Pre-operative transesophageal echocardiography showed that the patient had a mass measuring 6 cm by 3.4 cm in her left interatrial septum that projected into the LA appendage, as well as the anterior leaflet of the mitral valve, which reduced the mobility of the mobility of the mitral valve leaflet, according to the researchers. The echocardiography also showed that the patient had “moderate-to-severe mitral regurgitation with no evidence of mitral stenosis and moderate dilation of the left atria.” Left ventricular ejection fraction was greater than 55%. The researchers suspected the woman had an atrial myxoma and recommended surgery.
Tabrizi and colleagues performed a right atriotomy and obtained an intraoperative frozen section of the mass. The mass reportedly showed dystrophic calcification and a benign neoplasm. The authors performed a radical septectomy with reconstruction, and a later pathology report showed that she had Rosai-Dofrman disease.
Four months after surgery, the authors conducted another transesophageal echocardiography, at which point they found no recurrence of the left atrial mass and normal ejection fraction.

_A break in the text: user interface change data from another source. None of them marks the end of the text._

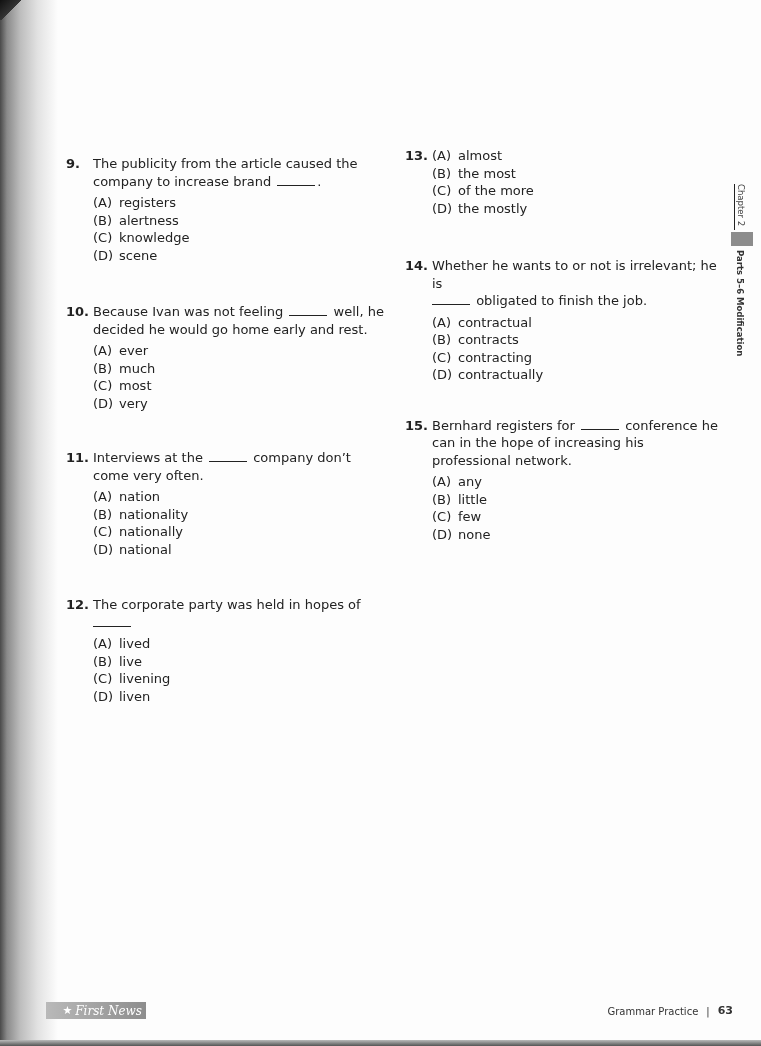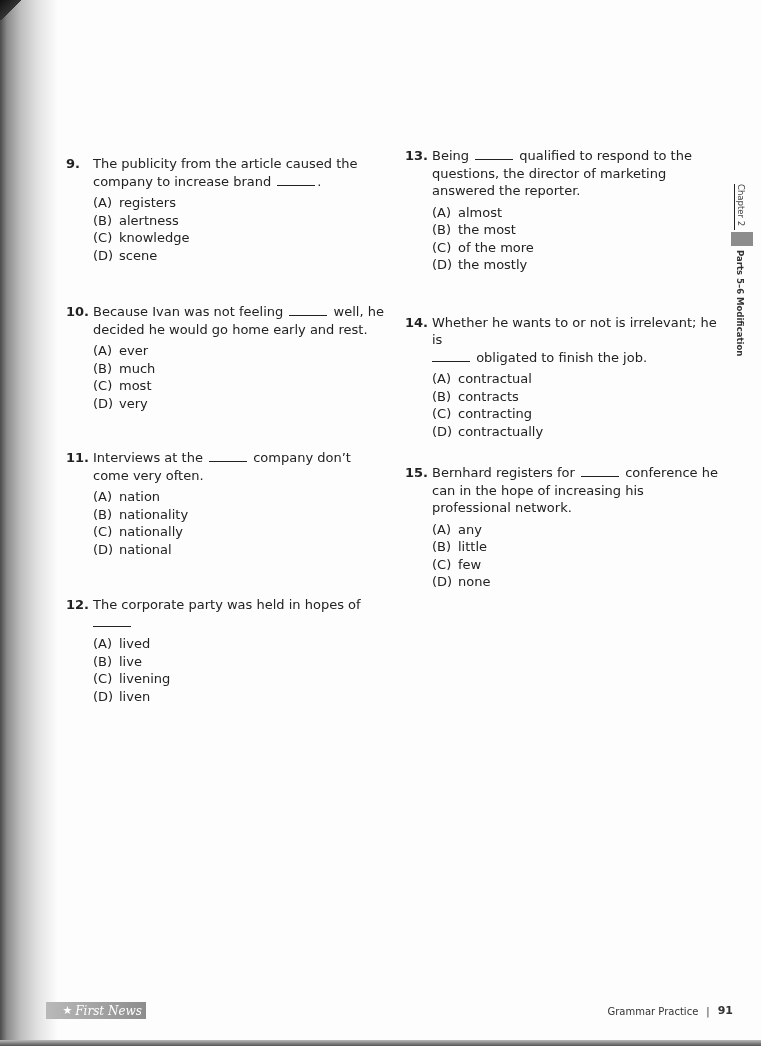"Being qualified to respond to" p.q-text { html: <p><span>Being</span> <span></span> <span>qualified to respond to the questions, the director of marketing answered the reporter.</span></p> -> none }
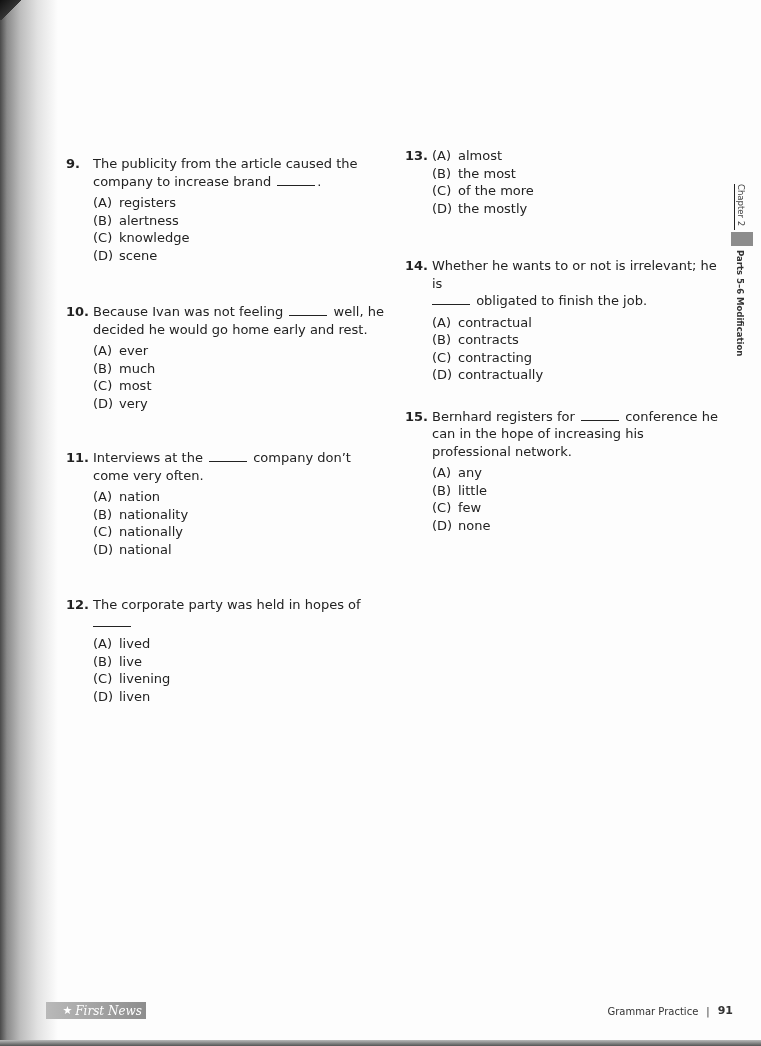"14." .col-right .question:nth-child(2) { margin-bottom: 24px -> 33px }
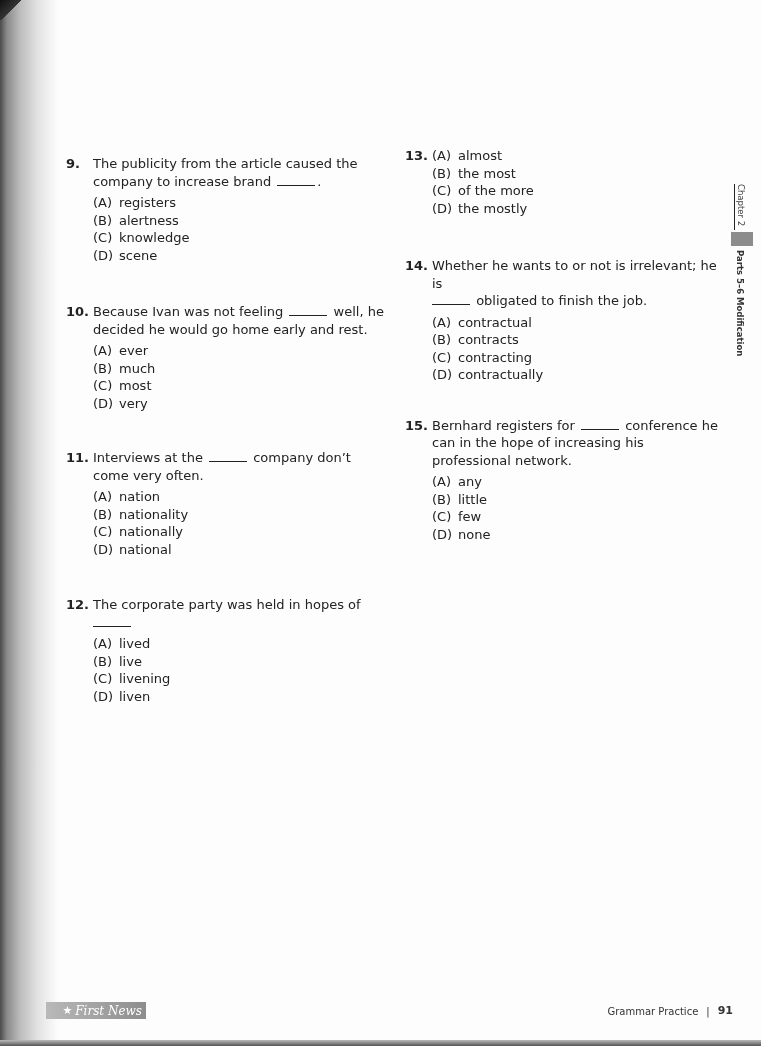"91" span.footer-page { text: 91 -> 63 }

The patient has reportedly experienced no symptoms for the past five years and has shown no evidence of recurrence.
Implications for Future Research
“RDD is a rare histiocytic disorder that often presents with nodal involvement, but it can affect any organ, often with a poor prognosis. Cardiac involvement, reported in just 43 cases so far, is particularly uncommon,” the researchers conclude. “In this group, most patients lacked a history of Rosai-Dofrman disease or nodal involvement, but approximately half had extracardiac manifestations.”
Because of this, they continued, it is often difficult to diagnose Rosai-Dorfman disease, particularly when it presents with easily misdiagnosed, isolated cardiac masses.
“We hope that our findings raise awareness in the medical community to improve the accurate diagnosis of Rosai-Dorfman disease,” Tabrizi and colleagues wrote. “We encourage patient enrollment in international registries to facilitate prospective studies to improve our understanding of how to best manage these patients and optimize their outcomes.”
Key Takeaways
- Only an estimated 20% of patients in the literature review by Tabrizi and colleagues were known to have Rosai-Dorfman disease before they exhibited cardiac manifestations of the condition.
- This rare histiocytic disorder often presents with nodal involvement, but it can affect any organ.
- The researchers aim to raise awareness, provide an accurate diagnosis of Rosai-Dorfman disease, and encourage patient enrollment to facilitate research and an improved understanding of the condition.